The insurance industry was slower than most to adapt to the digital era, but it is making up for that now. Digitalisation is front and centre in insurers’ strategies, as they have recognised that it is the key to increasing the level of personalisation that can be given to the consumer.
Digitalisation lies at the heart of innovation in products and services supplied to the market. It is a core component in cost-reduction by increasing the efficiencies inherent in the business processes of the organisation.
However, we are reaching a stage where more organisations have gone digital than not. Digital is quickly becoming a standard, rather than a differentiating factor. So, whilst many insurers are focusing on completing their digital strategies, already those with vision are looking beyond this to the post-digital era. In the post-digital era, companies will need to recognise that individual’s needs change at a moment’s notice.
Across many industries, customers are expecting goods and services to be delivered on demand and in the moment. As a result, strategies need to keep evolving, in order to exploit new and emerging technologies that can deliver the instantaneous services that are required to meet customer expectation levels. It is not just the rate of technological change that is picking up; it also the rate at which people are adopting these technologies.
Post-digital consumers could even be said to be outpacing corporates in their adoption of technology. As was pointed out in a recent Accenture report, Facebook reached 50 million users in four years, while WeChat took one year and Pokémon Go took a mere 19 days to reach the same size audience.
This new era will be underpinned by what is being referred to as DARQ technologies – Distributed ledger, Artificial intelligence, extended Reality, and Quantum computing. It is these technologies that will drive the post-digital age, an age where every moment will represent a potential new market of one. It is in fulfilling these individual markets that would represent the biggest opportunity for companies.
However, there are many difficulties inherent for an organisation to achieve this goal. Firstly, these are very complex technology areas and getting hold of expertise in them is not going to be easy.
Secondly it is not purely about technology; it is about reimagining the business in the post-digital age. And to do that, some prioritisation has to be made. Extended reality, while a very useful technology, doesn’t seem to have many obvious applications in the field of financial services, whilst quantum computing, as perhaps the newest of the technologies, is therefore the one with the least practical application at this time.
But distributed ledger is one of the areas that can be imagined as useful within the insurance industry quite quickly. Embedding contracts in blockchains will eliminate the need for trusted third parties and ensure that all parties are always working on the most recent version of the contract and that the history cannot be modified by unauthorised operatives. The use of blockchain to support “smart” contracts, where real-time information can trigger processes such as claims and payments, will bring greater accuracy at a reduced cost.

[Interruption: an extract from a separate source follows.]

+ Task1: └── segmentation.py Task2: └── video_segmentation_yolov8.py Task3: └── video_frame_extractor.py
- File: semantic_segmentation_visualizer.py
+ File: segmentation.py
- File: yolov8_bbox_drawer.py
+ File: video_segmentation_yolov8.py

Similarly, artificial intelligence will play a hugely important part in the life and pension sector at an early stage, whether by round-the-clock monitoring of investments, automated trading according to pre-defined rules or the provision of alerts and even advice to the consumer. In the future, it can be even be envisaged that customers will give their own personal bots agency to act on their behalf, so that the bots can take decisions based on the information available to it without seeking consent from the client. This a long-distance play but it is one that insurers should be seeing as the ultimate endpoint.
While many life and pension providers have still quite a journey to go to fully embrace digital as part of the strategy until making part of their DNA, nevertheless at some level, strategies should be focused on what comes next. Although DARQ technologies are still in their infancy, the future belongs to those who are the quickest to adapt to these technologies to meet the evolving needs of the consumer. This also means identifying those technologies which whilst new and exciting, contribute nothing to the financial consumers environment and should be rejected.
Their pace of technological change is not going to slow down and insurers need to embrace these technologies as they mature, if they wish to stay at the forefront of the industry. Grasping the potential of the technologies that will anchor the post-digital age is going to be key to survival and to thriving in the future marketplace. There is no need to be afraid of the DARQ.